Given records
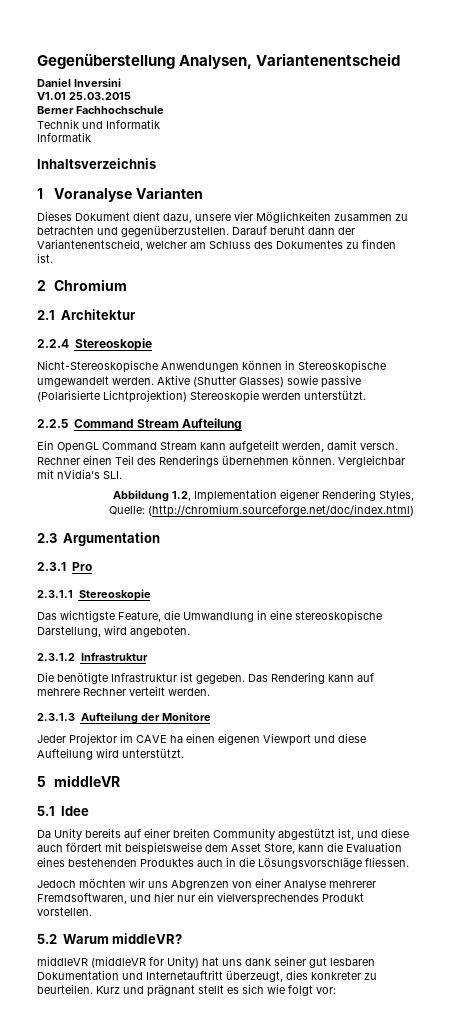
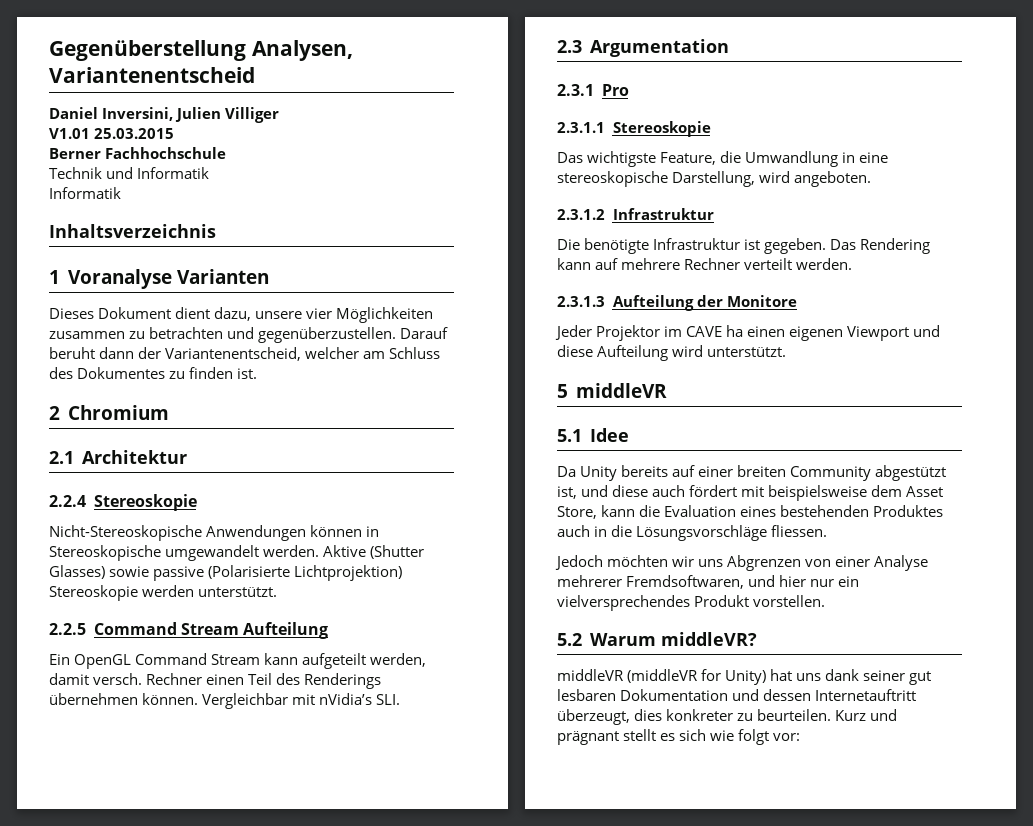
- Daniel Inversini
+ Daniel Inversini, Julien Villiger
- Abbildung 1.2, Implementation eigener Rendering Styles,
- Quelle: (http://chromium.sourceforge.net/doc/index.html)
- middleVR (middleVR for Unity) hat uns dank seiner gut lesbaren Dokumentation und Internetauftritt überzeugt, dies konkreter zu beurteilen.
+ middleVR (middleVR for Unity) hat uns dank seiner gut lesbaren Dokumentation und dessen Internetauftritt überzeugt, dies konkreter zu beurteilen.

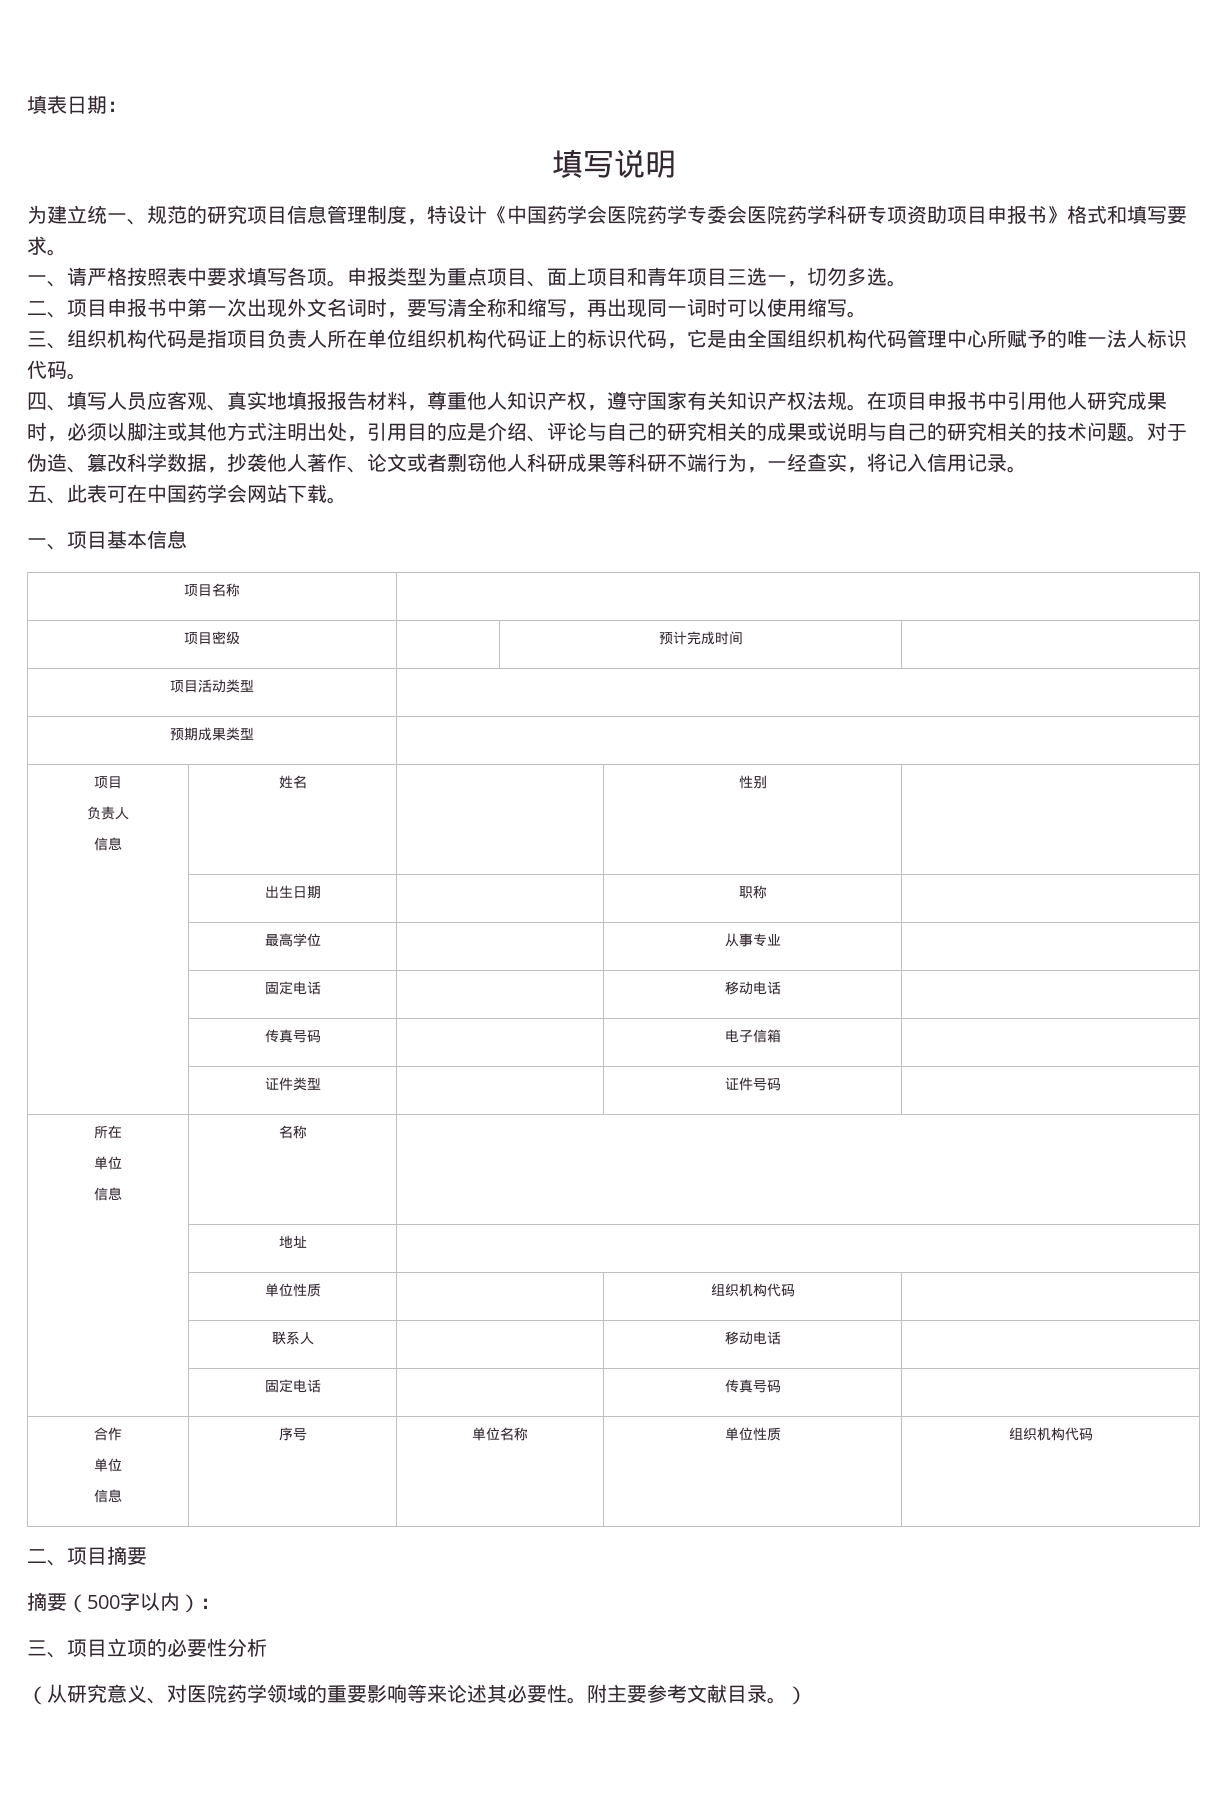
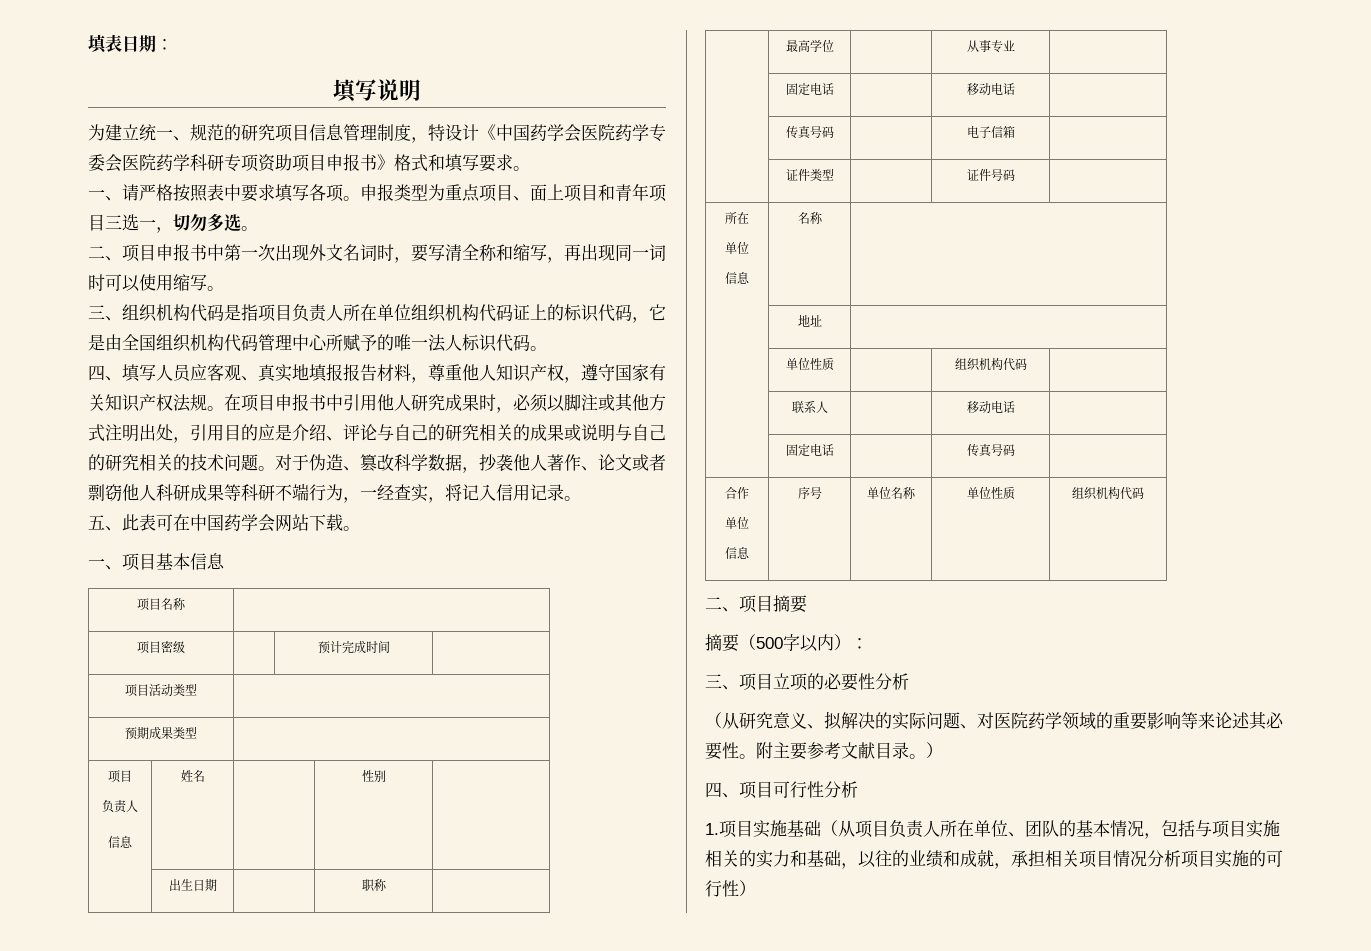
- （从研究意义、对医院药学领域的重要影响等来论述其必要性。
+ （从研究意义、拟解决的实际问题、对医院药学领域的重要影响等来论述其必要性。
+ 四、项目可行性分析
+ 1.项目实施基础（从项目负责人所在单位、团队的基本情况，包括与项目实施相关的实力和基础，以往的业绩和成就，承担相关项目情况分析项目实施的可行性）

Prompt
The answer should consist only of the lines from the line with "- Abbildung 1.2, Implementation" through the last line of the data, repeated exactly; pictures stay out.

Solution for this task
- Abbildung 1.2, Implementation eigener Rendering Styles,
- Quelle: (http://chromium.sourceforge.net/doc/index.html)
- middleVR (middleVR for Unity) hat uns dank seiner gut lesbaren Dokumentation und Internetauftritt überzeugt, dies konkreter zu beurteilen.
+ middleVR (middleVR for Unity) hat uns dank seiner gut lesbaren Dokumentation und dessen Internetauftritt überzeugt, dies konkreter zu beurteilen.

- （从研究意义、对医院药学领域的重要影响等来论述其必要性。
+ （从研究意义、拟解决的实际问题、对医院药学领域的重要影响等来论述其必要性。
+ 四、项目可行性分析
+ 1.项目实施基础（从项目负责人所在单位、团队的基本情况，包括与项目实施相关的实力和基础，以往的业绩和成就，承担相关项目情况分析项目实施的可行性）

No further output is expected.